**Supplied data**

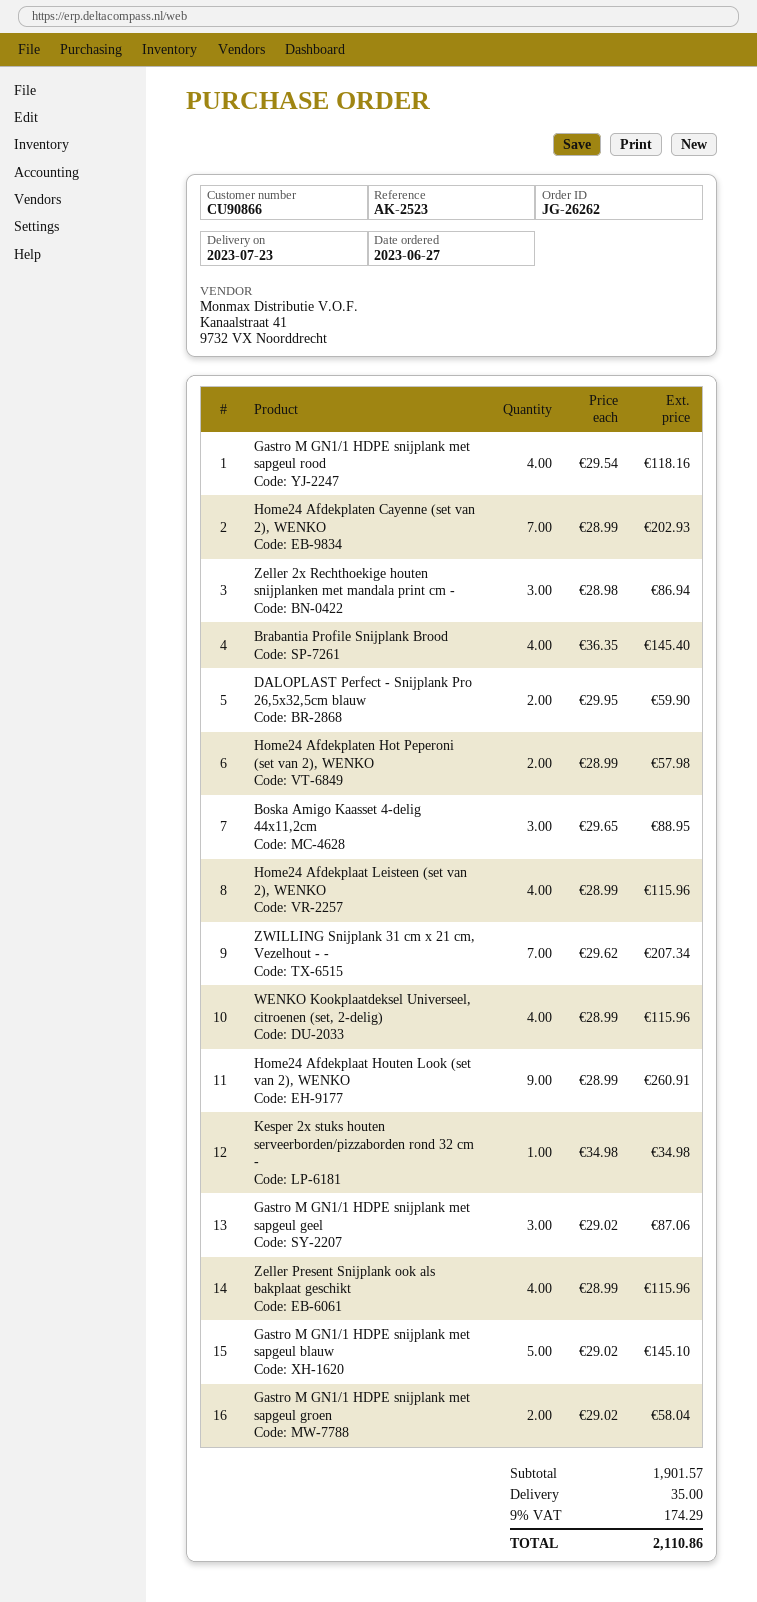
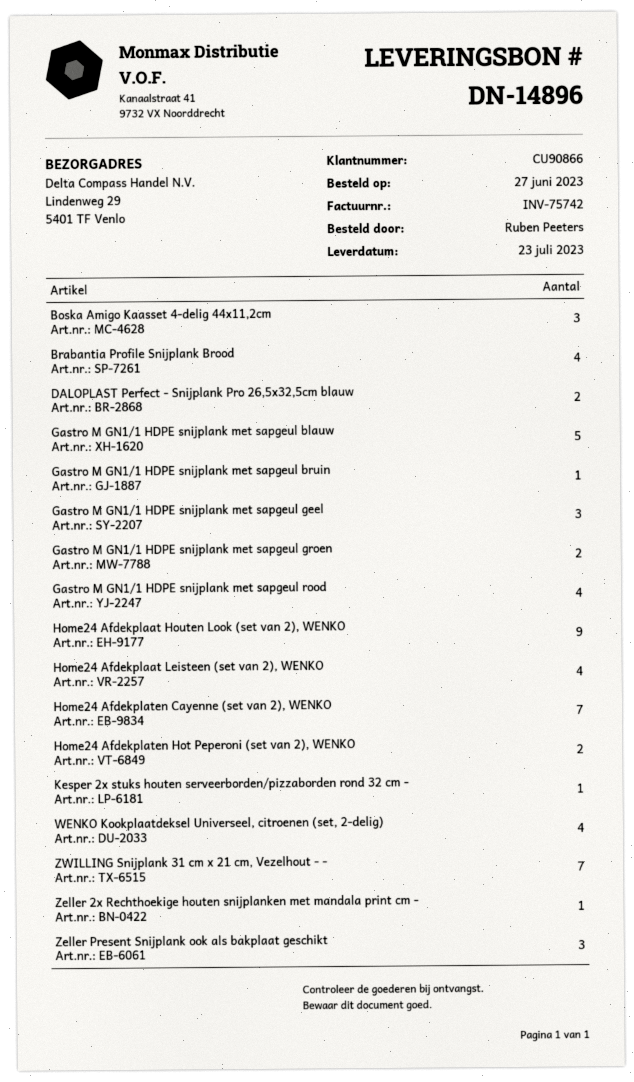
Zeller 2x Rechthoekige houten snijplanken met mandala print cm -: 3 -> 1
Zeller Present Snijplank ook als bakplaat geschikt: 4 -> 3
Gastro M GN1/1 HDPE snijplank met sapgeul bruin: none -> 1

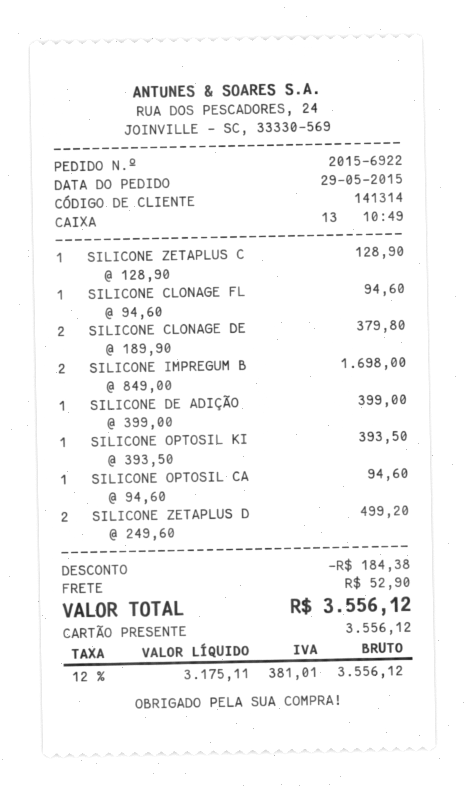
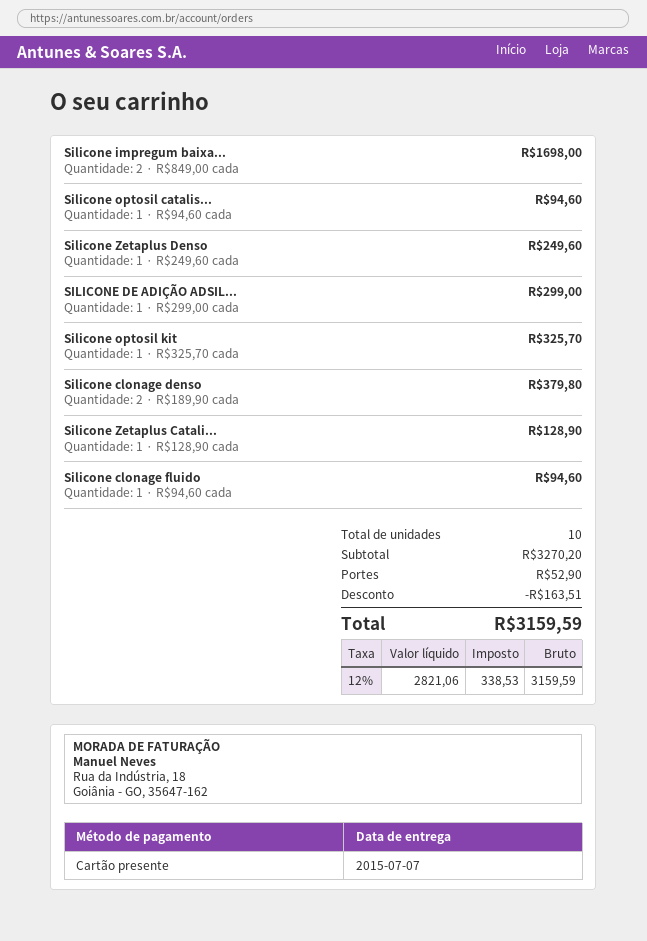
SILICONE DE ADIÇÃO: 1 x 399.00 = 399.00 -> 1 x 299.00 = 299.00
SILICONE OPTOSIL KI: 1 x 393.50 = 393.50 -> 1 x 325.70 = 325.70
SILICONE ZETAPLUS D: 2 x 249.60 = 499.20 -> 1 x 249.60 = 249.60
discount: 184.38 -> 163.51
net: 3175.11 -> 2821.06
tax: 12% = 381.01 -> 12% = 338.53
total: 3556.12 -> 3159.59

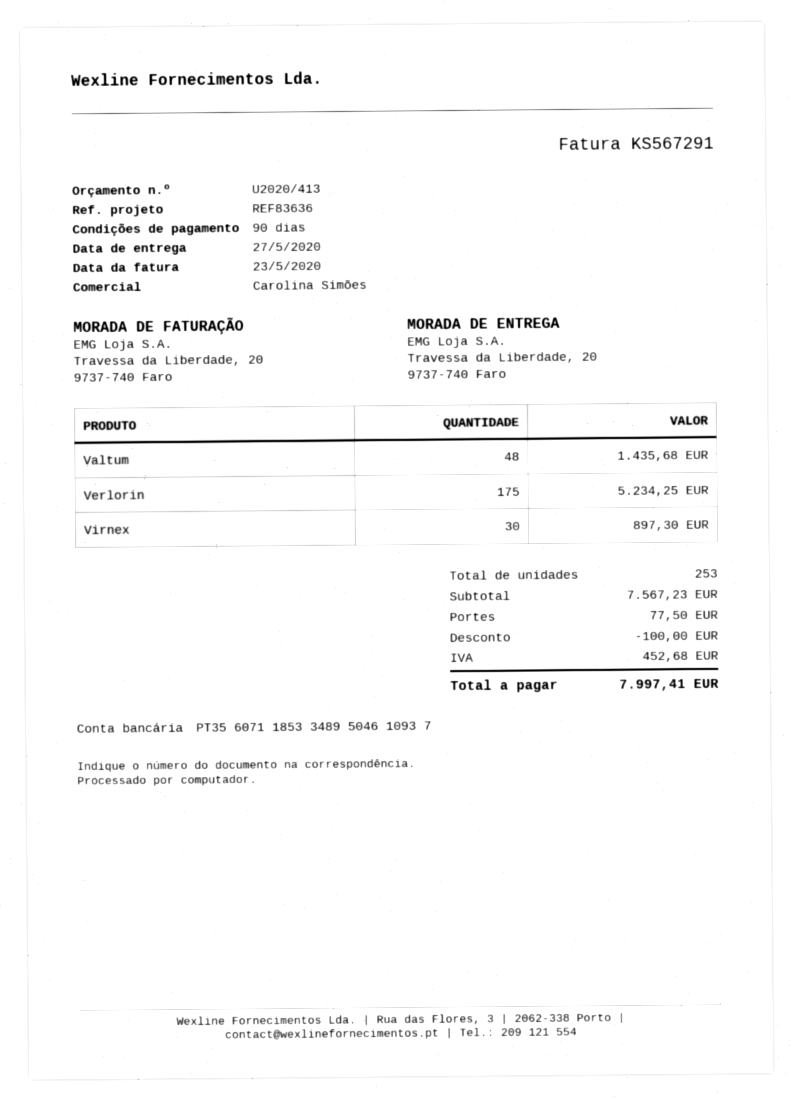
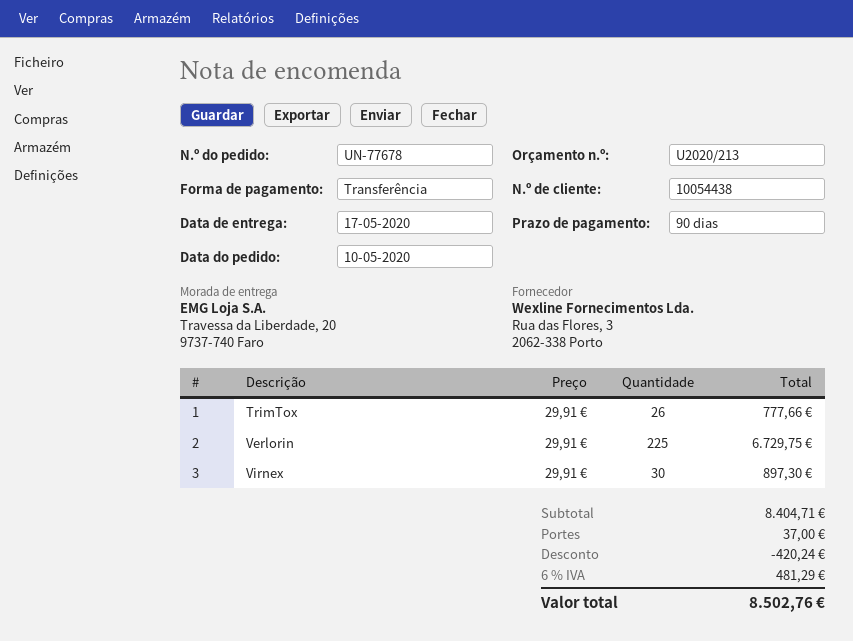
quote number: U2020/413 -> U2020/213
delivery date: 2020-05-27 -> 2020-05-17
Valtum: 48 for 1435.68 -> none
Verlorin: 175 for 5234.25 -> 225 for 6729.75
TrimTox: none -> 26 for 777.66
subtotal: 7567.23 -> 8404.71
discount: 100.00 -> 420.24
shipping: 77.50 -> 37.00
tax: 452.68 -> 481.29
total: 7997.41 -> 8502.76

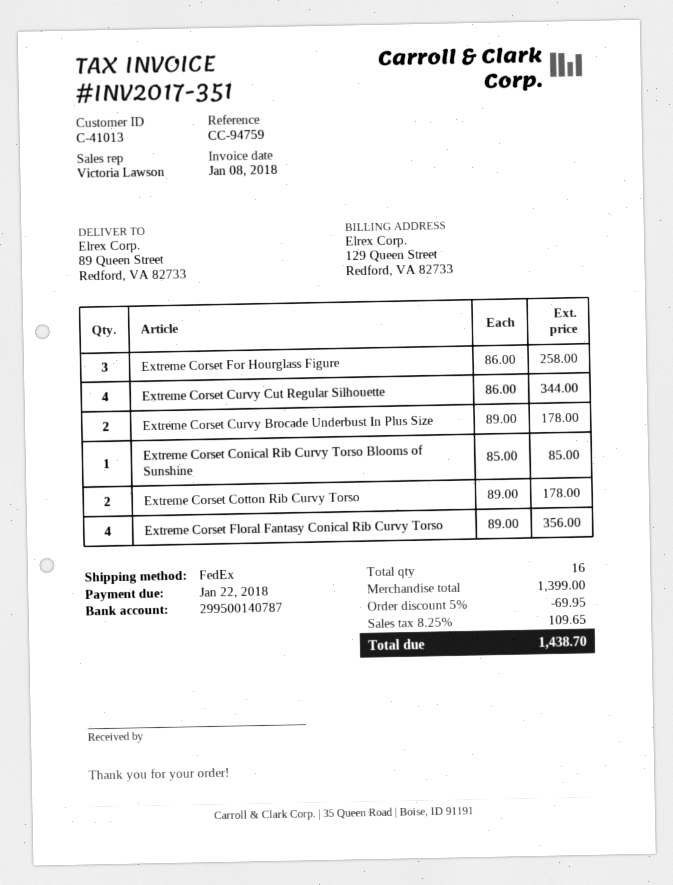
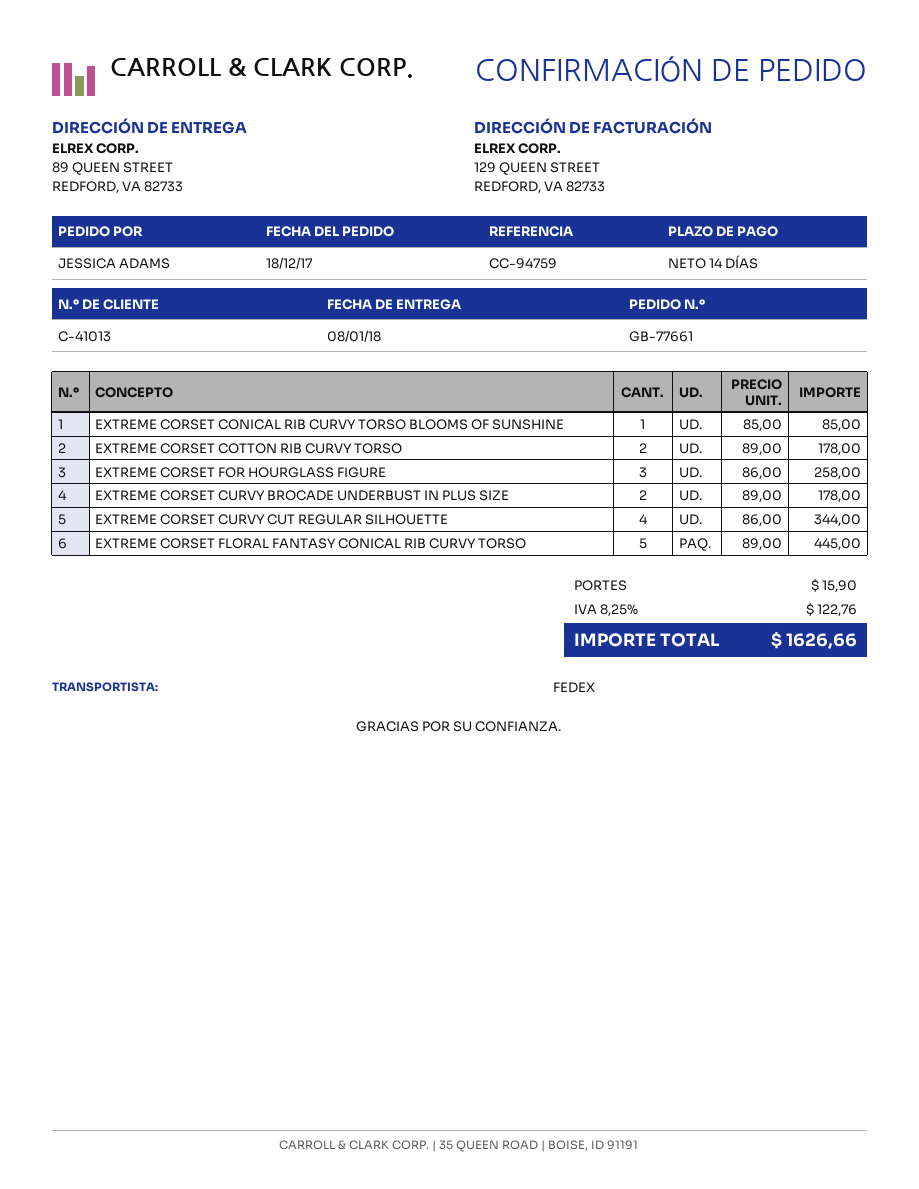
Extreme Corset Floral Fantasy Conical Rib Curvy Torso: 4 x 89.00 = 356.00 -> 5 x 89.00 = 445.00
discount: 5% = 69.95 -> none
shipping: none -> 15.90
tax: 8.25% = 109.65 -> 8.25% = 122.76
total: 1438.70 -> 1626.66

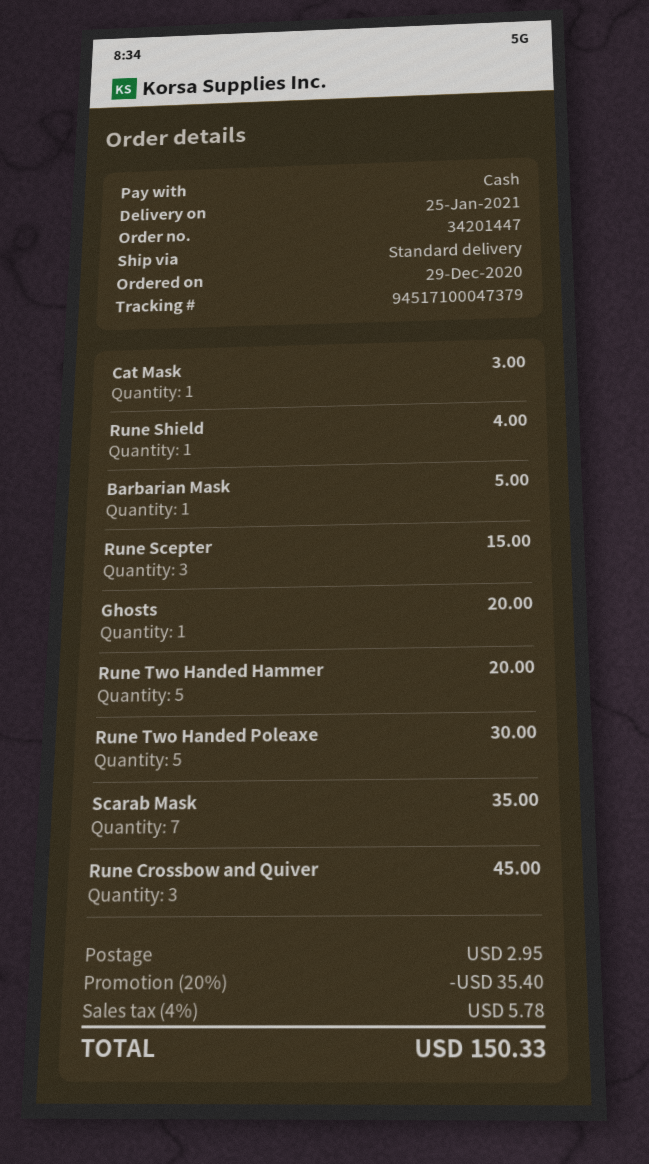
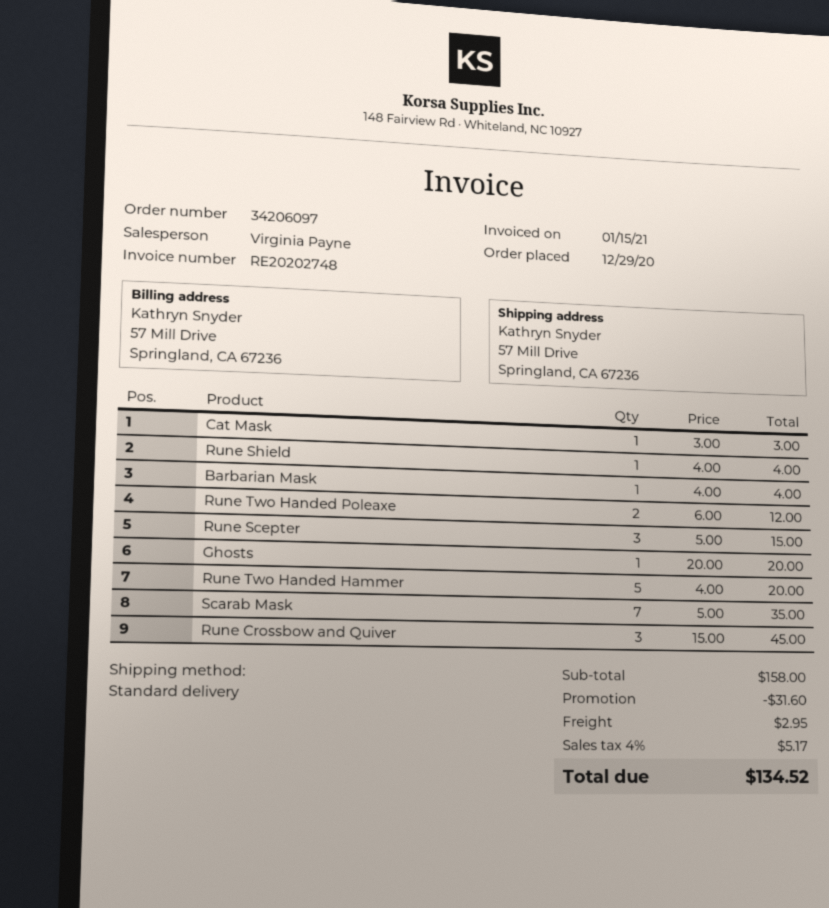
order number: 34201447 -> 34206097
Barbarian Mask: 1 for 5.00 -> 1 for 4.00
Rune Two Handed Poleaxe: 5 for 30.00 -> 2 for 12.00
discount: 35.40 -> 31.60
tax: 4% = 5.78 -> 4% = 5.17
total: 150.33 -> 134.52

**What this task involves**
To complete this exercise, transcribe exactly the lines above from the one that holds "SILICONE DE ADIÇÃO: 1" through the one that holds "shipping: 77.50 -> 37.00". Pictures stay out.

**Exercise response**
SILICONE DE ADIÇÃO: 1 x 399.00 = 399.00 -> 1 x 299.00 = 299.00
SILICONE OPTOSIL KI: 1 x 393.50 = 393.50 -> 1 x 325.70 = 325.70
SILICONE ZETAPLUS D: 2 x 249.60 = 499.20 -> 1 x 249.60 = 249.60
discount: 184.38 -> 163.51
net: 3175.11 -> 2821.06
tax: 12% = 381.01 -> 12% = 338.53
total: 3556.12 -> 3159.59

quote number: U2020/413 -> U2020/213
delivery date: 2020-05-27 -> 2020-05-17
Valtum: 48 for 1435.68 -> none
Verlorin: 175 for 5234.25 -> 225 for 6729.75
TrimTox: none -> 26 for 777.66
subtotal: 7567.23 -> 8404.71
discount: 100.00 -> 420.24
shipping: 77.50 -> 37.00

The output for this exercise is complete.